What you are asked to do — Word for word, restate the lines of the listing from the one that holds "- To list the" through the very last line, and nothing more.

Data records —
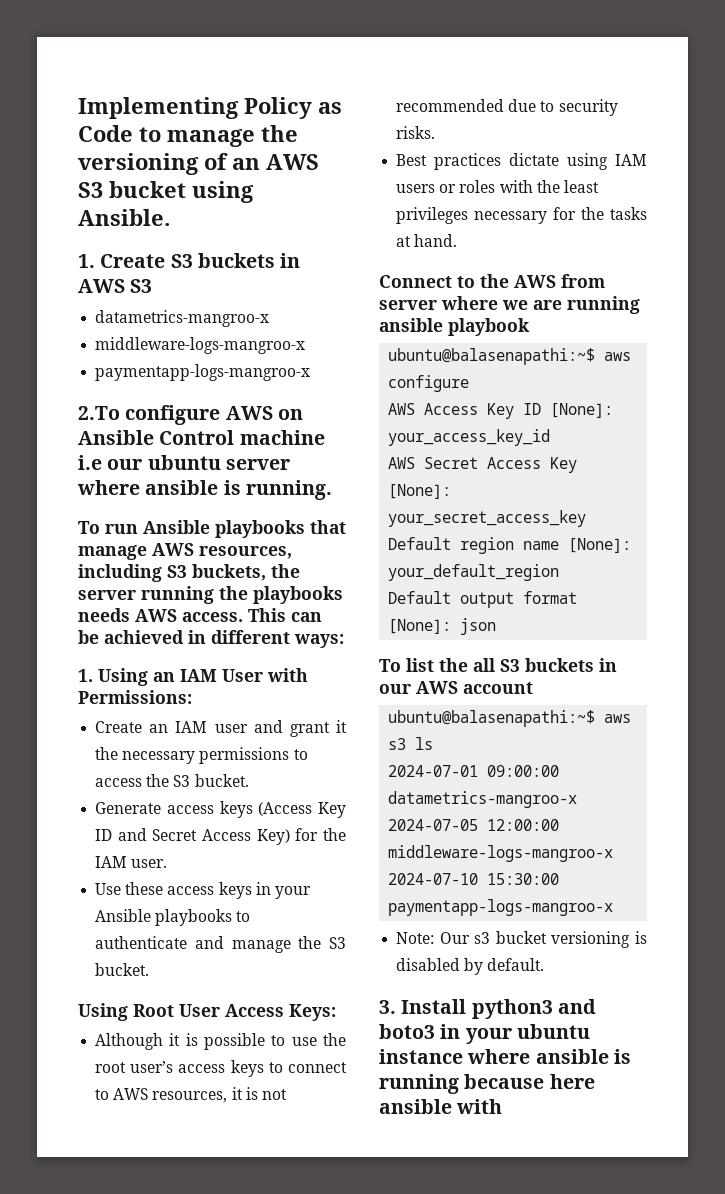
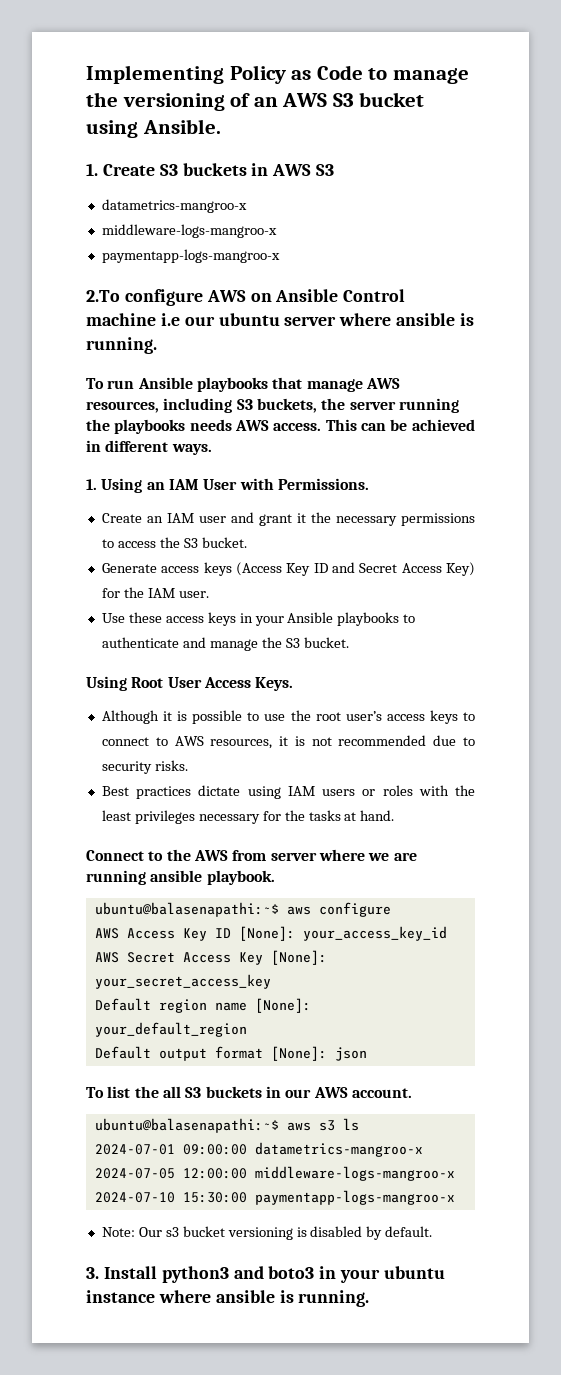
- This can be achieved in different ways:
+ This can be achieved in different ways.
- 1. Using an IAM User with Permissions:
+ 1. Using an IAM User with Permissions.
- Using Root User Access Keys:
+ Using Root User Access Keys.
- Connect to the AWS from server where we are running ansible playbook
+ Connect to the AWS from server where we are running ansible playbook.
- To list the all S3 buckets in our AWS account
+ To list the all S3 buckets in our AWS account.
- 3. Install python3 and boto3 in your ubuntu instance where ansible is running because here ansible with
+ 3. Install python3 and boto3 in your ubuntu instance where ansible is running.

Written answer —
- To list the all S3 buckets in our AWS account
+ To list the all S3 buckets in our AWS account.
- 3. Install python3 and boto3 in your ubuntu instance where ansible is running because here ansible with
+ 3. Install python3 and boto3 in your ubuntu instance where ansible is running.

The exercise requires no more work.